What is burnout point in boiling heat transfer? Why is it called so?


What is meant by sub-cooled and saturated boiling?
Differentiate between pool and flow boiling.
Name the types of condensation and give one example for each type.
What are the assumptions made in Nusselt theory of condensation?
How does boiling differs from evaporation?
Define effectiveness and NTU of a heat exchanger.
How heat exchangers are classified?
What are the limitations of LMTD method? How is ε-NTU method superior to LMTD
method?
What are the factors on which overall heat transfer coefficient depends?
What is fouling and how does it affect the rate of heat transfer?
Why counter current heat exchanger is more effective than co current heat exchanger.
What is meant by dropwise condensation?
Consider film condensation on a vertical plate. Will the heat flux be higher at the top or at the
bottom of the plate? Why?
Distinguish between drop wise and film-wise condensation.
PART B
Explain the different regimes involved in pool boiling?
Water is to be boiled at atmospheric pressure in a polished copper pan by means of an electric
heater. The diameter of the pan is 0.38 m and is kept at 115 oC. calculate the following: (i)

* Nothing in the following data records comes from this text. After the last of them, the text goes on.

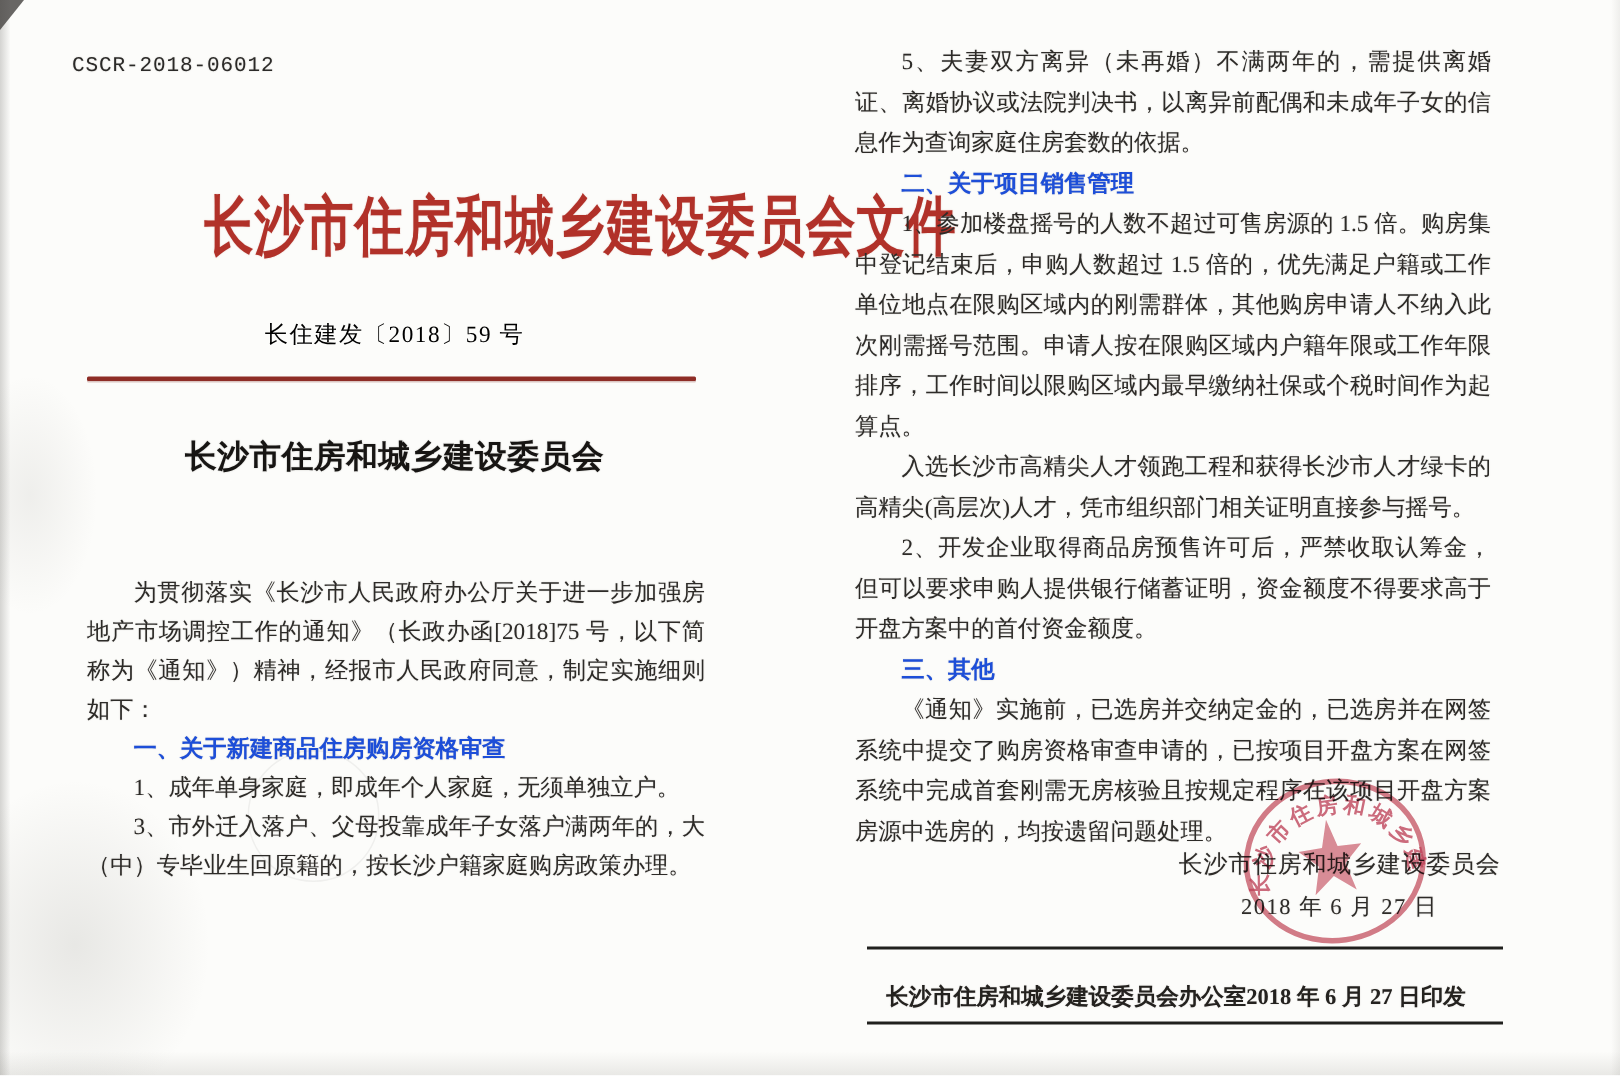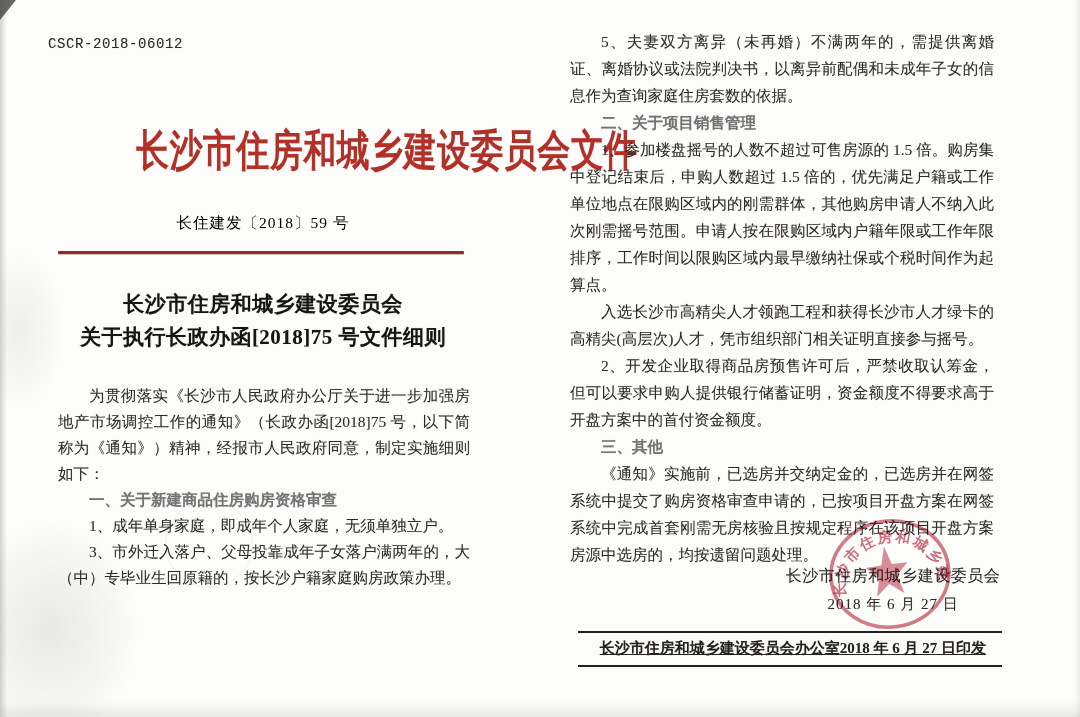"二、关于项目销售管理" .body-col p.heading { color: #737373 -> #1d4ed8 }
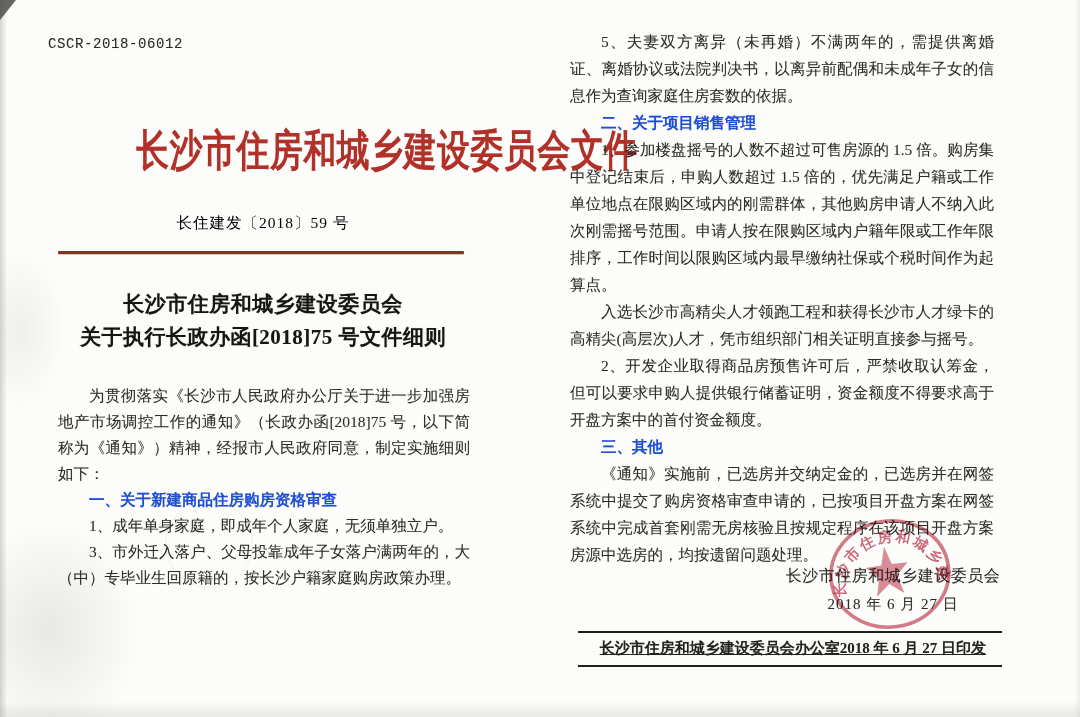"关于执行长政办函[2018]75 号文件细则" div { html: <div>关于执行长政办函[2018]75 号文件细则</div> -> none }
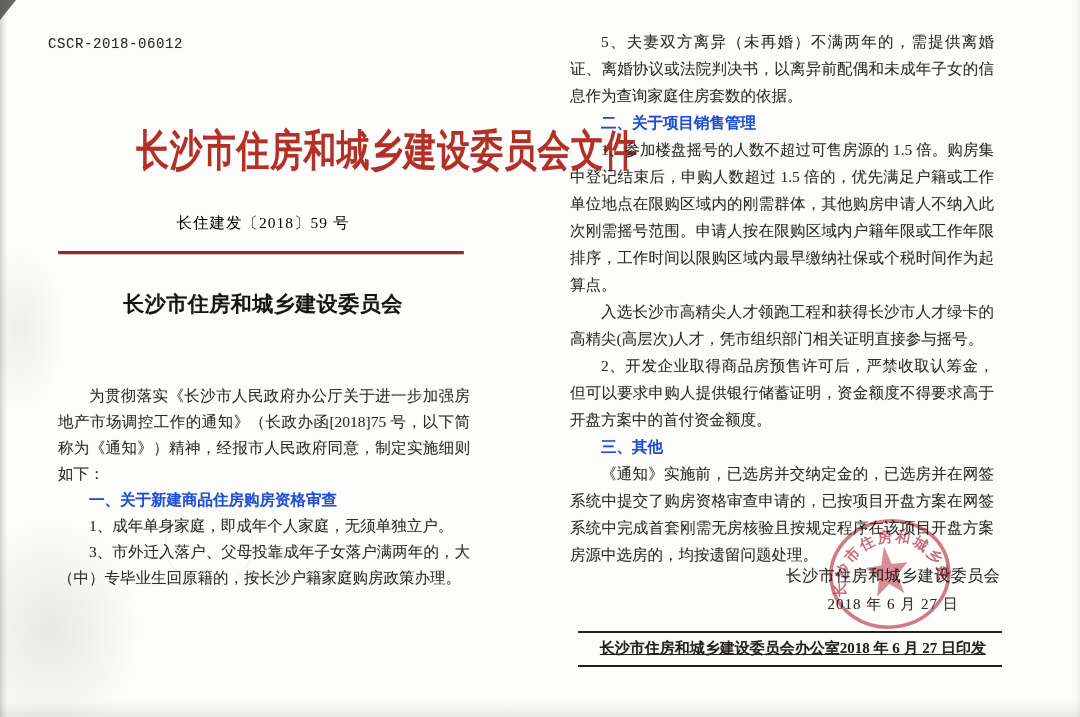"长沙市住房和城乡建设委员会办公室" .footer .row { justify-content: flex-end -> center; padding: 6px 2px 7px 4px -> 22px 2px 7px 4px; text-decoration: underline -> none }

Surface heat flux, (ii) Power required to boil the water, (iii) Rate of evaporation, (iv) Critical
heat flux.
The bottom of a copper pan, 0.3 m in diameter, is maintained at 118 oC by an electric heater.
Estimate the power required to boil water in this pan. What is the evaporation rate? Estimate
the critical heat flux.
A Teflon coated stainless steel surface maintained at a uniform temperature of 106 oC is used to
boil water at atmospheric pressure. Determine the heat flux and critical heat flux for nucleate
boiling. Also find the heat flux for a water-brass system.
Saturated steam at atmospheric pressure condenses on a 2 m high 3 m wide vertical plate that is
maintained at 80 oC by circulating cooling water through the other side, Determine the rate of
heat transfer by condensation to the plate
A vertical plate of 3.2 m high maintained at 54 oC is exposed to saturated steam at atmospheric
pressure. Calculate the heat transfer rate per unit width.
In a parallel flow heat exchanger, both fluids unmixed, hot fluid with specific heat of 2300
kJ/kg K enters at 380 oC and leaves at 300 oC. Cold fluid enters at 25oC and leaves at 210 oC.
Calculate the required surface area of heat exchanger. Take overall heat transfer co-efficient as
750 W/m2K. Mass flow rate of hot fluid is 1 kg/s.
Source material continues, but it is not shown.